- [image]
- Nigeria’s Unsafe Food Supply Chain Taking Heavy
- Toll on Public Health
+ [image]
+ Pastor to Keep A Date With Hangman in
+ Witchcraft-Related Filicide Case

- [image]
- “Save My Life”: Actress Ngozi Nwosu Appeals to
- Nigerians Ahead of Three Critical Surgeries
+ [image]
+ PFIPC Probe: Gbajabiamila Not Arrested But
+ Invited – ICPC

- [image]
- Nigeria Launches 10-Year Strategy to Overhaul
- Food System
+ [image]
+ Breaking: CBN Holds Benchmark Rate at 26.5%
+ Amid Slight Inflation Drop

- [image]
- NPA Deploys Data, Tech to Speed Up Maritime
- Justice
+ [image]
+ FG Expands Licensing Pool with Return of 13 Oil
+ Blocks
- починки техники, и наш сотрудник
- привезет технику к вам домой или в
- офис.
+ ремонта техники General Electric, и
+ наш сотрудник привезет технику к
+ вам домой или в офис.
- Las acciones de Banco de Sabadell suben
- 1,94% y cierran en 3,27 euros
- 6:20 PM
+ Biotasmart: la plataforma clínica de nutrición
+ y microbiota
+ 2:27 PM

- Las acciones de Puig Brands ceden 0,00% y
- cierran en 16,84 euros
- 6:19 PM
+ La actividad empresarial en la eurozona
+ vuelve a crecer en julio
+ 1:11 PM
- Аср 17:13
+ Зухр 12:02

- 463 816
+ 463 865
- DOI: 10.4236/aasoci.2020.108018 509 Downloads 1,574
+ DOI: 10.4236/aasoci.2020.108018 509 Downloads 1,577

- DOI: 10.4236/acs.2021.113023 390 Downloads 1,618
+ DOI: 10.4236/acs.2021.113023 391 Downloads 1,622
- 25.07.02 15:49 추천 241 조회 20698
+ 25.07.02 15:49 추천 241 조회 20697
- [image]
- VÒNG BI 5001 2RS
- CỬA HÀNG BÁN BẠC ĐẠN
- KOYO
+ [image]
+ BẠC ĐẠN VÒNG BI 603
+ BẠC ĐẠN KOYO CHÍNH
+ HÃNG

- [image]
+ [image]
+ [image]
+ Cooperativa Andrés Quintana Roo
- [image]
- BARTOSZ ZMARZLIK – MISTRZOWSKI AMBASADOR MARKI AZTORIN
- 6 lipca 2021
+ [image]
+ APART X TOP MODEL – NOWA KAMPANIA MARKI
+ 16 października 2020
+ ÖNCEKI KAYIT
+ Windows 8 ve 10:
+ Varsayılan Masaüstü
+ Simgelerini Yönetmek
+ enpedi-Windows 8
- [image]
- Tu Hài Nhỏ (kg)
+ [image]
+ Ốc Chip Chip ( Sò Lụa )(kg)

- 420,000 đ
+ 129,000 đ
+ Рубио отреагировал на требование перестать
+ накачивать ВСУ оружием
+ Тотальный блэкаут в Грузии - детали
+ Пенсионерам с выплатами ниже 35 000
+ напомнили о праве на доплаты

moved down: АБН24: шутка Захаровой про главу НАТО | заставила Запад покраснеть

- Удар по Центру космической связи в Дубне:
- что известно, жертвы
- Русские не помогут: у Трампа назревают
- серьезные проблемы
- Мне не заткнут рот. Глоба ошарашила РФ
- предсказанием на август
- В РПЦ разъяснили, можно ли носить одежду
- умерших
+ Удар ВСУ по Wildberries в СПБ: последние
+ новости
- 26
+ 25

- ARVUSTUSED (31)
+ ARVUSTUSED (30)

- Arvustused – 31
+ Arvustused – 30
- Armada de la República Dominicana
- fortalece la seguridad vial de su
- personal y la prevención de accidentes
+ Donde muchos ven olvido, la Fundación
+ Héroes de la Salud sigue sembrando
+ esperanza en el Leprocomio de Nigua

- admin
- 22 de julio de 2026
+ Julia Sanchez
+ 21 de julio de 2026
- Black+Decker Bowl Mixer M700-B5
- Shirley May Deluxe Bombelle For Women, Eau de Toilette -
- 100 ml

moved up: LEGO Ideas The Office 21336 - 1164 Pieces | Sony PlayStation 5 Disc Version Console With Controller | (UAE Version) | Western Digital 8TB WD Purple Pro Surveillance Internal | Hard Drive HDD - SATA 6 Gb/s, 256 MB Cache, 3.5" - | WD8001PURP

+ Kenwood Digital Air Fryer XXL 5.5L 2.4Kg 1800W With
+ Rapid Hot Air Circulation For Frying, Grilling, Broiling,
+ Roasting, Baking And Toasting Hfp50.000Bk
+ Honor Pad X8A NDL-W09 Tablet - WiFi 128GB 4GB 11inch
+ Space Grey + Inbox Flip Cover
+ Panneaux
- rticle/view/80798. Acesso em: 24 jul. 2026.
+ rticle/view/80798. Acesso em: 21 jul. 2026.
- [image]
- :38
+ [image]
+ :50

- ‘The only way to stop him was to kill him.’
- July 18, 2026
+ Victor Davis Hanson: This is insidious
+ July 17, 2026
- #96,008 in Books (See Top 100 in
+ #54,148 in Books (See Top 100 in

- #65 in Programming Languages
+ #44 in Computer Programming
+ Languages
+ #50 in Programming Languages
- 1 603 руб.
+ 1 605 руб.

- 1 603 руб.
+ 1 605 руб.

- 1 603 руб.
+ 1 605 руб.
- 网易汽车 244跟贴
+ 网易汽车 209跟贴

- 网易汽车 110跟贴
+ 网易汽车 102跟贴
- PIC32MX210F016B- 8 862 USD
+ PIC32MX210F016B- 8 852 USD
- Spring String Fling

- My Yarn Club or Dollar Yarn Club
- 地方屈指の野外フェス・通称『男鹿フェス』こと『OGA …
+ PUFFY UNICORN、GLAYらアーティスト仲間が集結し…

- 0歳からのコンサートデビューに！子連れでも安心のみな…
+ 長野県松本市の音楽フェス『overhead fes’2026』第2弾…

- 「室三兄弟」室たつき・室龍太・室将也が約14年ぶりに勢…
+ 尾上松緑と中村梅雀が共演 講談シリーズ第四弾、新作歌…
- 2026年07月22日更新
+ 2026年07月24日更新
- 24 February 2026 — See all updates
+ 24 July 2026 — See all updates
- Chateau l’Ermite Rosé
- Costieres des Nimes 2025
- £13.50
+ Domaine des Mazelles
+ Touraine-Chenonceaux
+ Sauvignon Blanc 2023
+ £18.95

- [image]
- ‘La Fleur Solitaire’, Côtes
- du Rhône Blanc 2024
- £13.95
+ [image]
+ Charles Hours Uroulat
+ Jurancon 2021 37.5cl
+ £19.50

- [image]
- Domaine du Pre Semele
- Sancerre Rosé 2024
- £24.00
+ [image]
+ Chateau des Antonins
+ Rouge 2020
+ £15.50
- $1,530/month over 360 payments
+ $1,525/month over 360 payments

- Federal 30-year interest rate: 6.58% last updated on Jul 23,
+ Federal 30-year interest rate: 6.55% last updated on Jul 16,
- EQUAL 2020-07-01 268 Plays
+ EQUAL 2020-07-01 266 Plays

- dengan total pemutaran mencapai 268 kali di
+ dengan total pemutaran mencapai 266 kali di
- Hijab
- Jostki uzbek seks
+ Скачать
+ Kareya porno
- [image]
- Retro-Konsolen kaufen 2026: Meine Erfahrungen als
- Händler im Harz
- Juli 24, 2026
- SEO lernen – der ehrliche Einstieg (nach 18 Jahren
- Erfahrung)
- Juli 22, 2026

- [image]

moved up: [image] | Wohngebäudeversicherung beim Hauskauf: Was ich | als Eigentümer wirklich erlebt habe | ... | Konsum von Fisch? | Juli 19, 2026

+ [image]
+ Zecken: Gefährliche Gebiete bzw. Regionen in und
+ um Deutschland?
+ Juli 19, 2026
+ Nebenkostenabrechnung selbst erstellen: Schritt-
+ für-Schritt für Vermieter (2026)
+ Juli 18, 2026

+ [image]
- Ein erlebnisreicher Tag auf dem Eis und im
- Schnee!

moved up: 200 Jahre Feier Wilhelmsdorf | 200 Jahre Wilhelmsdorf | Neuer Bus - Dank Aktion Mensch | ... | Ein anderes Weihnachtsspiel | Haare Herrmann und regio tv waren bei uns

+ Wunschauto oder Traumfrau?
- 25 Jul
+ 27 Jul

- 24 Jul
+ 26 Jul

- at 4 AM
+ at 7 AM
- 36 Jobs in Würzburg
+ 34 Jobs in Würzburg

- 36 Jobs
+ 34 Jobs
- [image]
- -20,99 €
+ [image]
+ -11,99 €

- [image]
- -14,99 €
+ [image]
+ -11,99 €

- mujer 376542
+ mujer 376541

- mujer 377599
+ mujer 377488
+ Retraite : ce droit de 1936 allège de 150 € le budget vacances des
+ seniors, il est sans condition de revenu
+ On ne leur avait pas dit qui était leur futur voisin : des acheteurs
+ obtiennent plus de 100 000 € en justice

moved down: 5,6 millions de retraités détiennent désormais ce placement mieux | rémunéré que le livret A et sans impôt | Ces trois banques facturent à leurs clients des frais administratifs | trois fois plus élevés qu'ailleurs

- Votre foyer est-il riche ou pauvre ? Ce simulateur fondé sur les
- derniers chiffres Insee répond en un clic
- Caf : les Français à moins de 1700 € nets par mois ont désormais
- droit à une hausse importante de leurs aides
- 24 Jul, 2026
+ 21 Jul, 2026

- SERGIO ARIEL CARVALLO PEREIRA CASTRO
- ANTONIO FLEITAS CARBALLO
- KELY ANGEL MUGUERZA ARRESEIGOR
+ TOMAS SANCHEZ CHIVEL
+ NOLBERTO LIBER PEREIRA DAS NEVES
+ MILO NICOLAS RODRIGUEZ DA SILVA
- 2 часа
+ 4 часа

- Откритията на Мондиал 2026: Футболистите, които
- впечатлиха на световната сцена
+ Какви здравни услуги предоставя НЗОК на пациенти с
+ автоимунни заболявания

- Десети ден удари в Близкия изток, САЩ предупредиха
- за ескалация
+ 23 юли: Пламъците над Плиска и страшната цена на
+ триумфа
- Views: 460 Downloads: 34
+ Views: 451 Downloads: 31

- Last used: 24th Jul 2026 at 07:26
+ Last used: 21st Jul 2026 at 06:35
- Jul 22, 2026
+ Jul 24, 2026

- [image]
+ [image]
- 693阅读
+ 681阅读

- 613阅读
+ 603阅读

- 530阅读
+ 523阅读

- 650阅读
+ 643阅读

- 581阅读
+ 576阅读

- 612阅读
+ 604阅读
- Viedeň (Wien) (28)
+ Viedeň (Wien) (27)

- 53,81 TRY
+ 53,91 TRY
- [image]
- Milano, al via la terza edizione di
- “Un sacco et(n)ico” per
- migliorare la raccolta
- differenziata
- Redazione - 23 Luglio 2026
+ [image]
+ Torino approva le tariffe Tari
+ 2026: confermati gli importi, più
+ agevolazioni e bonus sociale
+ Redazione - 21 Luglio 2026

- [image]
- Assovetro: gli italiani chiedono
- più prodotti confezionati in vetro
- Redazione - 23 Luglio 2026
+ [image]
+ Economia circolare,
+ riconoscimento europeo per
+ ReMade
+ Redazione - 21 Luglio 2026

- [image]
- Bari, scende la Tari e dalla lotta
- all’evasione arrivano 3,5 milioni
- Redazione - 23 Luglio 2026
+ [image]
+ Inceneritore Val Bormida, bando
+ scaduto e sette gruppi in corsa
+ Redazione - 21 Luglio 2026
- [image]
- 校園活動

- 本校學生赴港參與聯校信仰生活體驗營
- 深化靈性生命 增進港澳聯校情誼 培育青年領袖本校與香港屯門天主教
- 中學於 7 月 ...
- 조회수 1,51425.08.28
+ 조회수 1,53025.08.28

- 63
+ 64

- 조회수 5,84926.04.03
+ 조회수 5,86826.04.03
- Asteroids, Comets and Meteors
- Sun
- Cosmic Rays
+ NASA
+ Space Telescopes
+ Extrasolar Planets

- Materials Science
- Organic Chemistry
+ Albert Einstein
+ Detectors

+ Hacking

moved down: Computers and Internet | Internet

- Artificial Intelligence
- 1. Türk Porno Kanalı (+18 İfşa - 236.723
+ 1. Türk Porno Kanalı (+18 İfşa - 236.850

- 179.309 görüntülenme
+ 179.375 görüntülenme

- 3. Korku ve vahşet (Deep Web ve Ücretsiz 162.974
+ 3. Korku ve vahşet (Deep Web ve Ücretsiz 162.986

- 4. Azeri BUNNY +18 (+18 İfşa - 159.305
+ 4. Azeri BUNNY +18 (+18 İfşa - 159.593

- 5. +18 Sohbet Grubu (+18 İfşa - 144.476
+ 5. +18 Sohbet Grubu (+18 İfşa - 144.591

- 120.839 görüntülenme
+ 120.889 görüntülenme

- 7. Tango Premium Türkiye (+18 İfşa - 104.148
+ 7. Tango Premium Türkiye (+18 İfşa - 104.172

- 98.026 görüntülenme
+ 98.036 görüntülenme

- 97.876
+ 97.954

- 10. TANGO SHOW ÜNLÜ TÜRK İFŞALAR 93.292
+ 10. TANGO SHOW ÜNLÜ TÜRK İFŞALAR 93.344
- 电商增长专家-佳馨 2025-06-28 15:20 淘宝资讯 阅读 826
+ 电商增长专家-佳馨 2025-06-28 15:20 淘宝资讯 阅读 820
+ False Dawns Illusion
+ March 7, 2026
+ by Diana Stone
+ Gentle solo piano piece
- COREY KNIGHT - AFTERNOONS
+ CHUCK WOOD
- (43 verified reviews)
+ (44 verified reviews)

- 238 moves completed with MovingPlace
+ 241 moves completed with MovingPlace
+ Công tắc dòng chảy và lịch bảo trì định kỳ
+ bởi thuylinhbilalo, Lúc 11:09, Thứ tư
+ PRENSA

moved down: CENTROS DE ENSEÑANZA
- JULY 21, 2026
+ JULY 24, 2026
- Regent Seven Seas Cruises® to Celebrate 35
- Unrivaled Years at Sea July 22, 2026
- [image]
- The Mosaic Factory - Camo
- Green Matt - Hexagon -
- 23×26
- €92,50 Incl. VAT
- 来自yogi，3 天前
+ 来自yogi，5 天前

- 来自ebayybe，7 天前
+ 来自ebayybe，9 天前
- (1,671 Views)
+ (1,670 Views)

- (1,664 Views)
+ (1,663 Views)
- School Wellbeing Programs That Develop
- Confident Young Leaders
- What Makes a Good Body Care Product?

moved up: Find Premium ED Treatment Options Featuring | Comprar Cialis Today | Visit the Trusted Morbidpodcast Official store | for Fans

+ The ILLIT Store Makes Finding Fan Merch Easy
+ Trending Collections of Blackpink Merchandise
______________________________
**Problem to solve**
Find the line with "- 6 lipca 2021" in the entries above. Retype it and each line after it, exactly, through the line with "moved down: АБН24: шутка", and stop there.

**Reply**
- 6 lipca 2021
+ [image]
+ APART X TOP MODEL – NOWA KAMPANIA MARKI
+ 16 października 2020
+ ÖNCEKI KAYIT
+ Windows 8 ve 10:
+ Varsayılan Masaüstü
+ Simgelerini Yönetmek
+ enpedi-Windows 8
- [image]
- Tu Hài Nhỏ (kg)
+ [image]
+ Ốc Chip Chip ( Sò Lụa )(kg)

- 420,000 đ
+ 129,000 đ
+ Рубио отреагировал на требование перестать
+ накачивать ВСУ оружием
+ Тотальный блэкаут в Грузии - детали
+ Пенсионерам с выплатами ниже 35 000
+ напомнили о праве на доплаты

moved down: АБН24: шутка Захаровой про главу НАТО | заставила Запад покраснеть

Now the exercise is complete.